Your output should be the whole listing, identical to the original.

Segment Start: Entries supplied

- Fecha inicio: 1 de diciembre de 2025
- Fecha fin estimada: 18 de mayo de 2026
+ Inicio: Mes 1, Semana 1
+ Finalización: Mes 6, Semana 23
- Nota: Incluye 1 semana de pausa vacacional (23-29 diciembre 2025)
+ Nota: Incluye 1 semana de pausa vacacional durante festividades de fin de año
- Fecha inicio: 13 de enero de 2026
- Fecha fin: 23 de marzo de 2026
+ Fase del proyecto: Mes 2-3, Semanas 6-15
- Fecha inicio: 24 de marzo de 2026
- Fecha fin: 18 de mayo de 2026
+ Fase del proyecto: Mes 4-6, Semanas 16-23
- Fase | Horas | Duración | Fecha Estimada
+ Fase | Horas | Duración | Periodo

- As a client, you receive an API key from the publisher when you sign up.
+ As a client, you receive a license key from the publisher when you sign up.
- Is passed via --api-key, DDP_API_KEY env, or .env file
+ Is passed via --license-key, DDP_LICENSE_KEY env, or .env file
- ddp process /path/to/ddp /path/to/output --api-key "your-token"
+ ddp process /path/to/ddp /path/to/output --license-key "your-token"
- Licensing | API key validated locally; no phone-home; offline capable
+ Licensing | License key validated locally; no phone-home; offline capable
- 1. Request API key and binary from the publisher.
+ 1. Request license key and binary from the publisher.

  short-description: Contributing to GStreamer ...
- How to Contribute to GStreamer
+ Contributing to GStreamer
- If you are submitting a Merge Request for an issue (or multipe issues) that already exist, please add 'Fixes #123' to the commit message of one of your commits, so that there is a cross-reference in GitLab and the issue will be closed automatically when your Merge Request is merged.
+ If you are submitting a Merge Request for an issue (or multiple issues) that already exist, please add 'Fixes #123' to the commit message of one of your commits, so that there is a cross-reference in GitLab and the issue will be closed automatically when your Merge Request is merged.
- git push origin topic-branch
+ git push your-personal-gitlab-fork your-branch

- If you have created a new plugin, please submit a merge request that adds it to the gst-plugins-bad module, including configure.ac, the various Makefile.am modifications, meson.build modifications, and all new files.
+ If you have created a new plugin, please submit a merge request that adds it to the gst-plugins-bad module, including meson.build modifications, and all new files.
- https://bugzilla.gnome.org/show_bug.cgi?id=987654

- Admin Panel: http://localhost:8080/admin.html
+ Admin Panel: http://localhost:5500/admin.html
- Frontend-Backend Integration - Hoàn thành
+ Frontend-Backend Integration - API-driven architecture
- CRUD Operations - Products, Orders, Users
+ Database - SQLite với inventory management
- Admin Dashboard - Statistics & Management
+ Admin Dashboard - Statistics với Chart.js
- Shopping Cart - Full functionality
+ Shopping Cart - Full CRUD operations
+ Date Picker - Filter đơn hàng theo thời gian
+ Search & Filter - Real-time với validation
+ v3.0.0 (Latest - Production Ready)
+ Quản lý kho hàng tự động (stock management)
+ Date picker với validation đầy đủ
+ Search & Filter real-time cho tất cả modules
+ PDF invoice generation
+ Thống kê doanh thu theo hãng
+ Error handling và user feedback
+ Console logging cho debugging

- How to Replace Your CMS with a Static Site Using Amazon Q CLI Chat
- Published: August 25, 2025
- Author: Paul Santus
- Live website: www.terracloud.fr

Segment End: Entries supplied

Solved exercise ::
- Fecha inicio: 1 de diciembre de 2025
- Fecha fin estimada: 18 de mayo de 2026
+ Inicio: Mes 1, Semana 1
+ Finalización: Mes 6, Semana 23
- Nota: Incluye 1 semana de pausa vacacional (23-29 diciembre 2025)
+ Nota: Incluye 1 semana de pausa vacacional durante festividades de fin de año
- Fecha inicio: 13 de enero de 2026
- Fecha fin: 23 de marzo de 2026
+ Fase del proyecto: Mes 2-3, Semanas 6-15
- Fecha inicio: 24 de marzo de 2026
- Fecha fin: 18 de mayo de 2026
+ Fase del proyecto: Mes 4-6, Semanas 16-23
- Fase | Horas | Duración | Fecha Estimada
+ Fase | Horas | Duración | Periodo

- As a client, you receive an API key from the publisher when you sign up.
+ As a client, you receive a license key from the publisher when you sign up.
- Is passed via --api-key, DDP_API_KEY env, or .env file
+ Is passed via --license-key, DDP_LICENSE_KEY env, or .env file
- ddp process /path/to/ddp /path/to/output --api-key "your-token"
+ ddp process /path/to/ddp /path/to/output --license-key "your-token"
- Licensing | API key validated locally; no phone-home; offline capable
+ Licensing | License key validated locally; no phone-home; offline capable
- 1. Request API key and binary from the publisher.
+ 1. Request license key and binary from the publisher.

  short-description: Contributing to GStreamer ...
- How to Contribute to GStreamer
+ Contributing to GStreamer
- If you are submitting a Merge Request for an issue (or multipe issues) that already exist, please add 'Fixes #123' to the commit message of one of your commits, so that there is a cross-reference in GitLab and the issue will be closed automatically when your Merge Request is merged.
+ If you are submitting a Merge Request for an issue (or multiple issues) that already exist, please add 'Fixes #123' to the commit message of one of your commits, so that there is a cross-reference in GitLab and the issue will be closed automatically when your Merge Request is merged.
- git push origin topic-branch
+ git push your-personal-gitlab-fork your-branch

- If you have created a new plugin, please submit a merge request that adds it to the gst-plugins-bad module, including configure.ac, the various Makefile.am modifications, meson.build modifications, and all new files.
+ If you have created a new plugin, please submit a merge request that adds it to the gst-plugins-bad module, including meson.build modifications, and all new files.
- https://bugzilla.gnome.org/show_bug.cgi?id=987654

- Admin Panel: http://localhost:8080/admin.html
+ Admin Panel: http://localhost:5500/admin.html
- Frontend-Backend Integration - Hoàn thành
+ Frontend-Backend Integration - API-driven architecture
- CRUD Operations - Products, Orders, Users
+ Database - SQLite với inventory management
- Admin Dashboard - Statistics & Management
+ Admin Dashboard - Statistics với Chart.js
- Shopping Cart - Full functionality
+ Shopping Cart - Full CRUD operations
+ Date Picker - Filter đơn hàng theo thời gian
+ Search & Filter - Real-time với validation
+ v3.0.0 (Latest - Production Ready)
+ Quản lý kho hàng tự động (stock management)
+ Date picker với validation đầy đủ
+ Search & Filter real-time cho tất cả modules
+ PDF invoice generation
+ Thống kê doanh thu theo hãng
+ Error handling và user feedback
+ Console logging cho debugging

- How to Replace Your CMS with a Static Site Using Amazon Q CLI Chat
- Published: August 25, 2025
- Author: Paul Santus
- Live website: www.terracloud.fr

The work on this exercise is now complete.